Currently, obesity is widely believed to result from excess caloric intake and/or lack of physical activity. Consequently, the common advice is to “eat less and exercise more.” However, many people try to reduce calories by eating light meals or very small portions (e.g., a simple sandwich, a simple burger) and endure extended periods of hunger. As the findings on food reward and inhibitory systems indicate, this approach clearly ignores the body’s natural biological mechanisms.

I would rather recommend the following approach:

    
• Mainly reduce refined carbohydrates and adjust total caloric intake—but avoid extreme restrictions.

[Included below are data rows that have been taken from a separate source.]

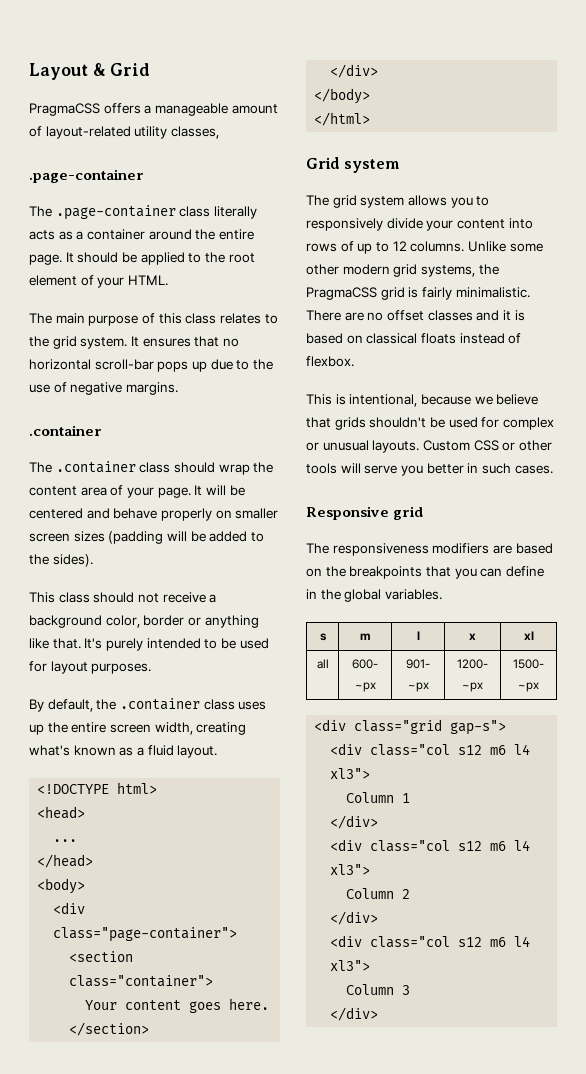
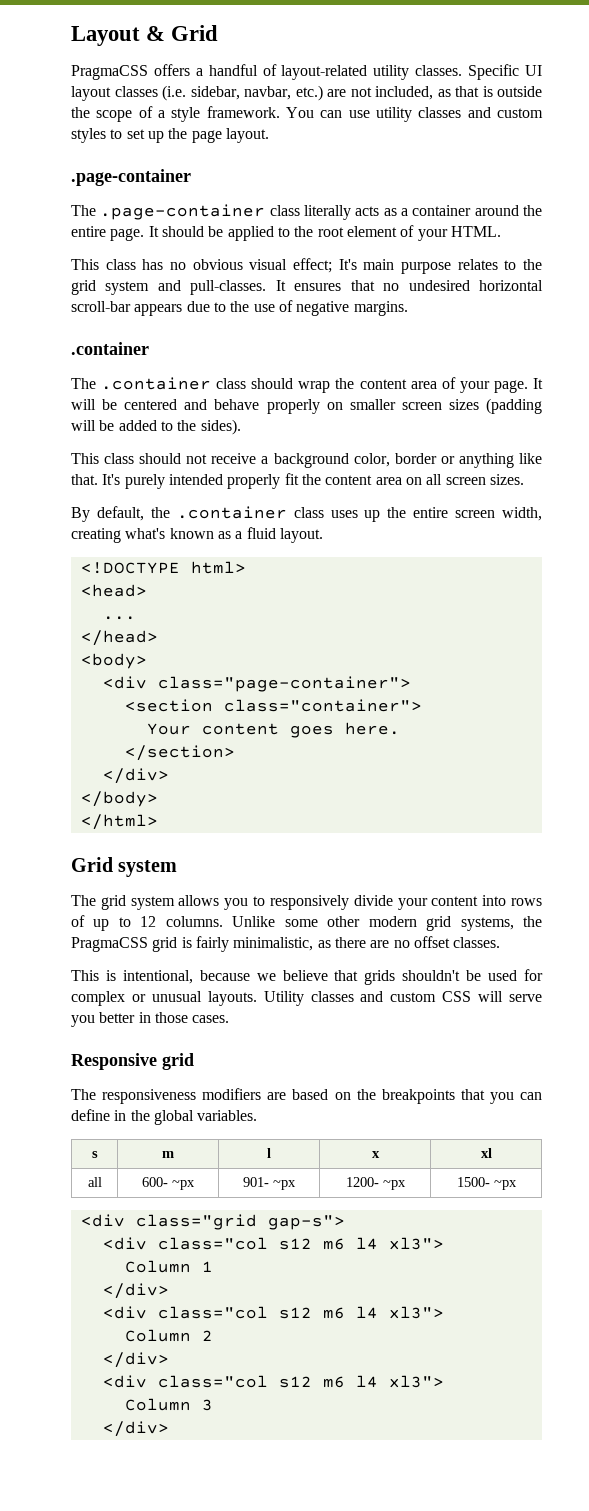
[154,103,278,116] manageable amount -> [208,64,258,76] handful
[170,126,219,139] classes, -> [415,64,543,80] [71,85,542,101] [71,106,543,122] [71,128,269,143] classes. Specific UI layout classes (i.e. sidebar, navbar, etc.) are not included, as that is outside the scope of a style framework. You can use utility classes and custom styles to set up the page layout.
[29,313,217,326] The main purpose of this class -> [71,258,451,274] This class has no obvious visual effect; It's main purpose
[80,337,128,349] system. -> [105,280,267,295] system and pull-classes.
(239, 342) none -> [408,280,470,291] undesired
[157,361,207,372] pops up -> [134,304,183,316] appears
[204,638,269,649] [29,661,152,674] to be used for layout purposes. -> [227,473,524,489] properly fit the content area on all screen sizes.
[455,287,530,298] [306,310,525,321] [306,333,522,344] [306,356,354,367] minimalistic. There are no offset classes and it is based on classical floats instead of flexbox. -> [233,936,501,951] minimalistic, as there are no offset classes.
[422,440,552,451] [306,463,337,474] Custom CSS or other tools -> [263,991,472,1006] Utility classes and custom CSS
[481,463,511,474] such -> [154,1012,188,1023] those

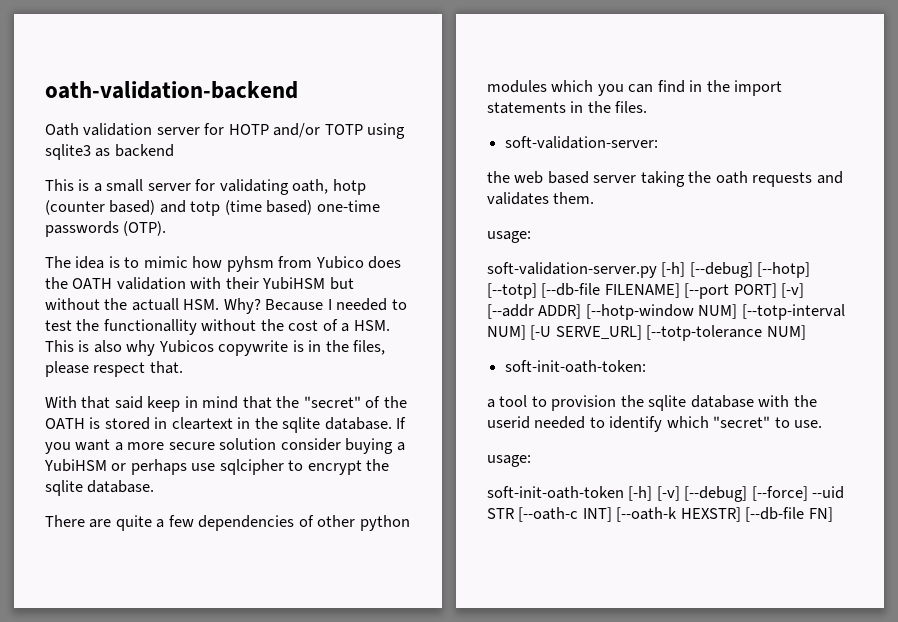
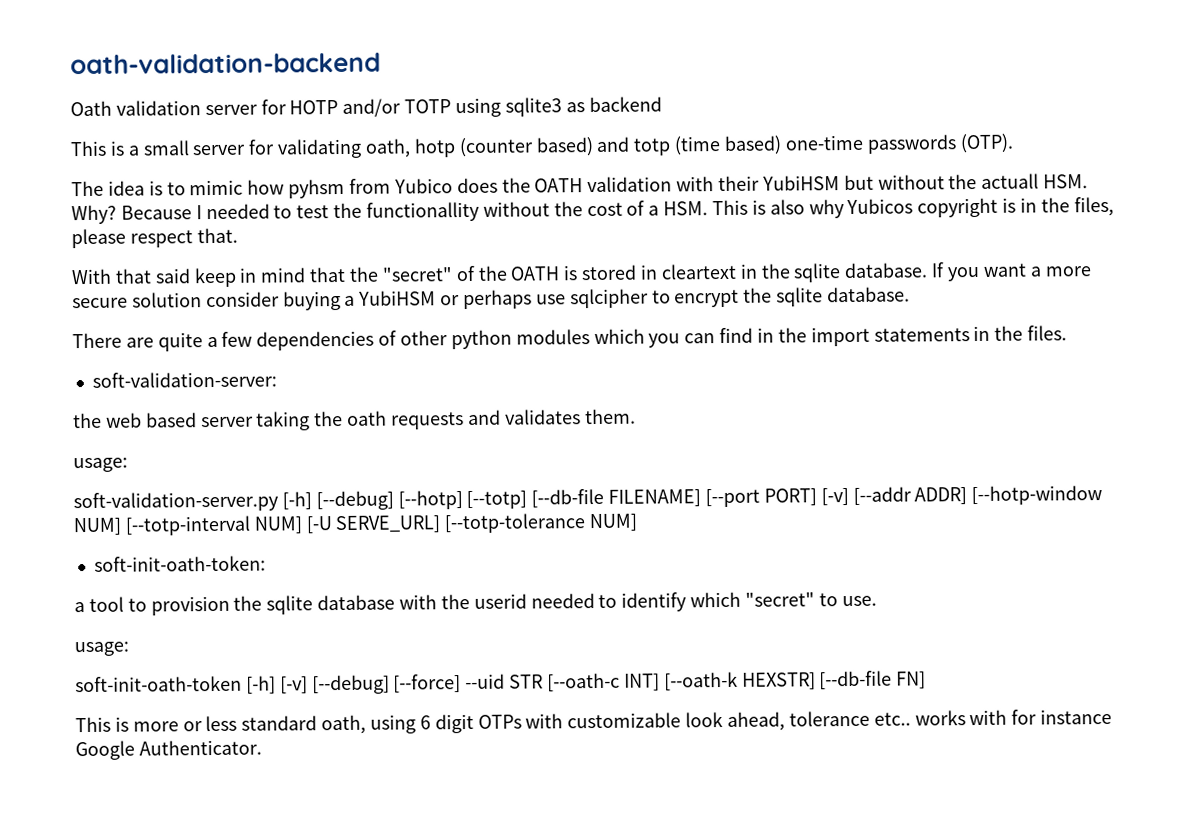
[218,340,289,356] copywrite -> [917,197,999,218] copyright
(833, 514) none -> [75,708,1113,735] [75,739,262,761] // This is more or less standard oath, using 6 digit OTPs with customizable look ahead, tolerance etc.. works with for instance Google Authenticator.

• Increase other foods, such as fiber-rich vegetables, seaweed, dairy products, minimally processed meats and fish, and nuts. In particular, emphasize foods that are harder to digest or take longer to break down (* 2).
(* 2) Even high-calorie foods like oils and nuts can be appropriate depending on how they’re consumed.

By maintaining this dietary approach, the signal that "there is sufficient food available" may be transmitted through the gut-brain axis. Sustaining satiety and reducing hunger is key.

Moreover, nutrient-sensing systems in the digestive tract and other parts of the body have also been indicated to contribute to the generation of food reward during and after a meal[43]. By chewing slowly and savoring each bite, you can gain not only the immediate reward from taste buds but also a longer-lasting sense of satisfaction that extends well beyond the end of the meal[44].

The current obesity epidemic is often described as a mismatch between our modern, food-abundant environment and biological response patterns that evolved under food-scarce conditions[44,45]. 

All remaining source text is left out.